Deploy to nenyures: May 2026

Sunday, 17 May 2026

Type Hints Notes 2026

Type hints are more and more prevalent in recent Python code. I'm still not too severe about them, but my level of strictness continues to grow over time. I've lately learnt a couple of things:

Variadic Parameters. When typing functions that have packed (variadic) parameters in its signature (*args, **kwargs), we put the type of the individual parameter, we don't have to type it as a collection or dictionary (save if each parameter is really a collection), I mean, for a pipe function we should do:


# this is RIGHT
def pipe(val: Any, *fns: Callable) -> Any:

# this is WRONG
def pipe(val: Any, *fns: list[Callable]) -> Any:

Tuples. In Python we use tuples for "groups" of a fixed number of elements, a pair, a trio... We express it in the signature like this: tuple[str, str] or tuple[int, str, str]... But how to express that a function returns (or receives) a "group" of an unknown number of elements? We also use tuples, combined with ellipsis (...), like this:


tuple[int, ...]         # any number of ints: (), (1,), (1, 2, 99), ...
tuple[int | str, ...]   # any number of elements, where each element can be an int or a str (), ("a", 1), ("a", "b", "c"), (1, 2, 1) ...
  
tuple[int, str, bool]   # exactly 3 elements: an int, a str, a bool

An important detail that I've learnt thanks to a typing issue. We know that in a Python try-except block, the except clause can manage multiple exception types, I mean: except RuntimeError, TypeError, NameError:. Those multiple exceptions are a tuple, not just any iterable. Let's see an example (the last line is what is WRONG):


# multiple exceptions
def multiple_exceptions(exceptions: tuple[type[Exception], ...]) -> None:
    try:
        raise ValueError("This is a ValueError")
    except exceptions as e:
        print(f"Caught an exception: {e}")

multiple_exceptions((ValueError, TypeError))  
# Caught an exception: ValueError

# important, this is WRONG, we have to pass a tuple, not just any collection
multiple_exceptions([ValueError, TypeError])
# TypeError: catching classes that do not inherit from BaseException is not allowed

Indeed, an equivalent function with a variadic signature feels more natural and idiomatic than the above (and furthermore prevents the confusion of passing over any collection rather than exactly a tuple):


# this variadic signature feels more natural
def multiple_exceptions2(*exceptions: type[Exception]) -> None:
    if not exceptions:
        raise ValueError("pass at least one exception type")
    try:
        raise ValueError("This is a ValueError")
    except exceptions as e:
        print(f"Caught an exception: {e}")

multiple_exceptions2(ValueError, TypeError)

And notice also how I've added a guard against the empty-call case (except () is invalid at runtime).

Sunday, 10 May 2026

Python partial and placeholders

When Python 3.14 was released I had already read about some of its main features (those that involve a PEP and that have been discussed in the Python discussion forums), like Lazy Annotations and Template Strings.
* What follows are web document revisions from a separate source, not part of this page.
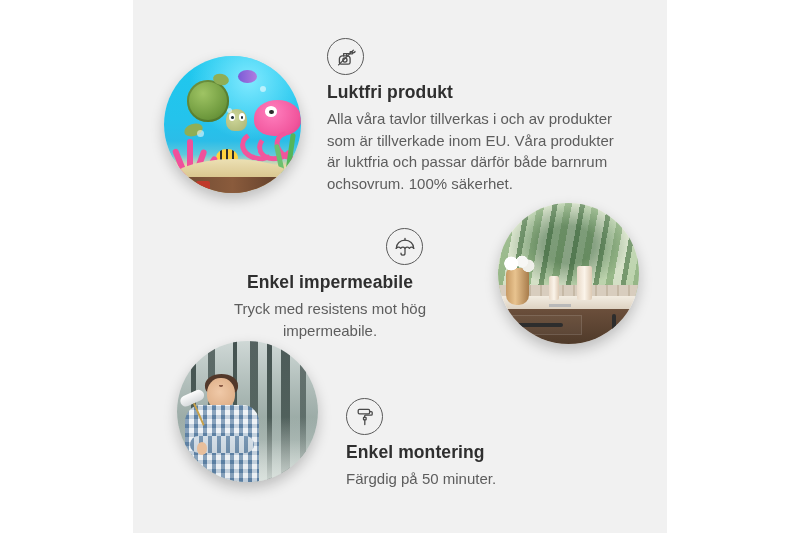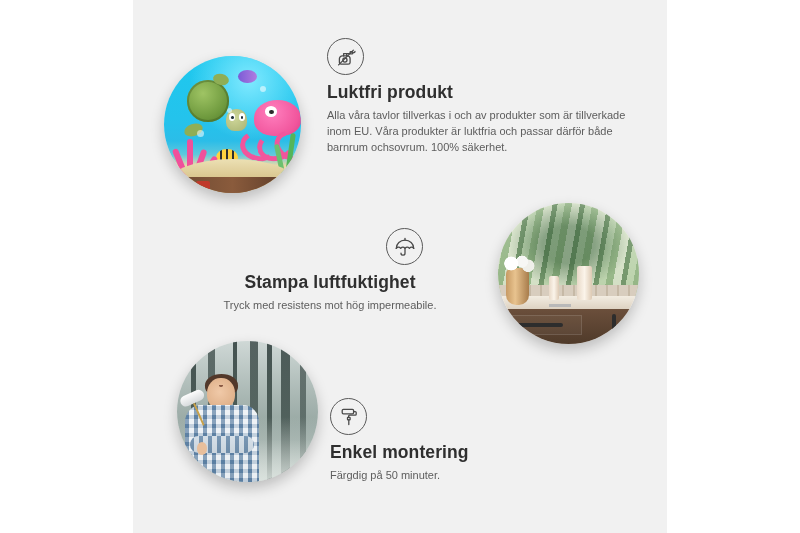"Alla våra tavlor tillverkas i" .f-desc { font-size: 11px -> 15px }
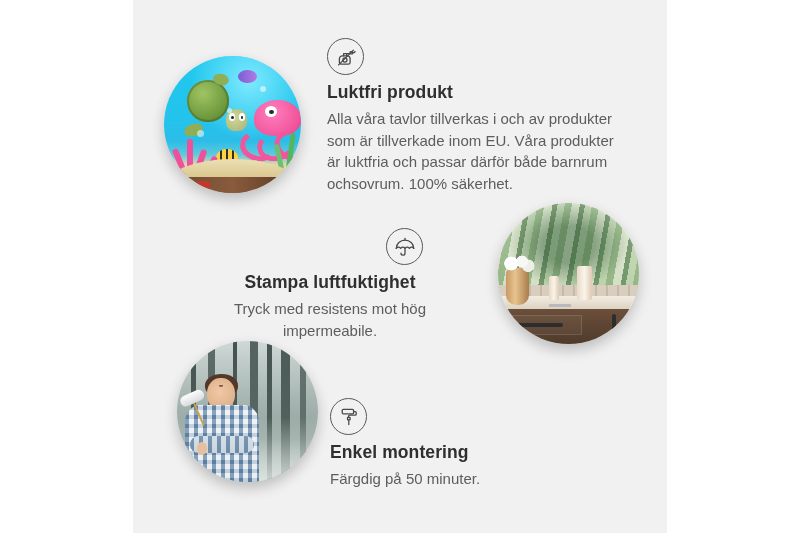"Stampa luftfuktighet" div.f-title { text: Stampa luftfuktighet -> Enkel impermeabile }
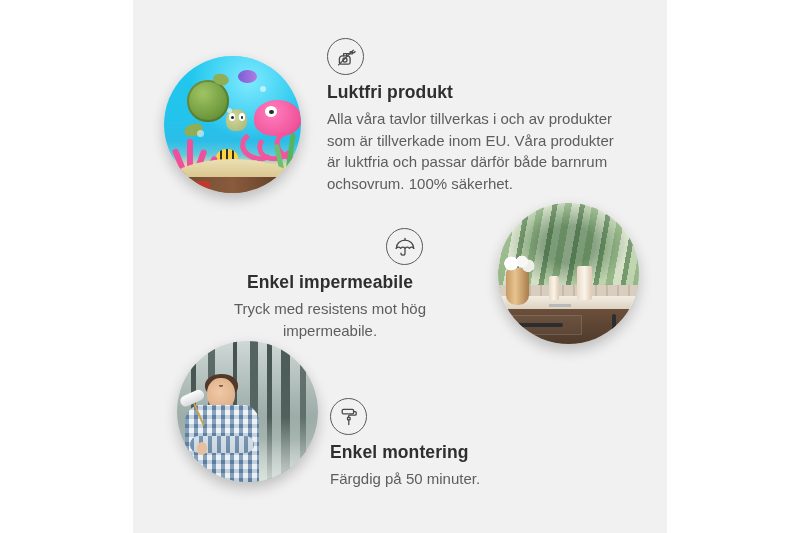"Enkel montering" .f3 { left: 330px -> 346px }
When reading in depth recently the release notes I came across a small feature added to functools.partial (and partialmethod) that I find particularly useful:

functools:
Add the Placeholder sentinel. This may be used with the partial() or partialmethod() functions to reserve a place for positional arguments in the returned partial object. (Contributed by Dominykas Grigonis in gh-119127.)

Just a reminder of what partial function application is (don't confuse it with the related concept of curried functions):

In computer science, partial application (or partial function application) refers to the process of fixing a number of arguments of a function, producing another function of smaller arity.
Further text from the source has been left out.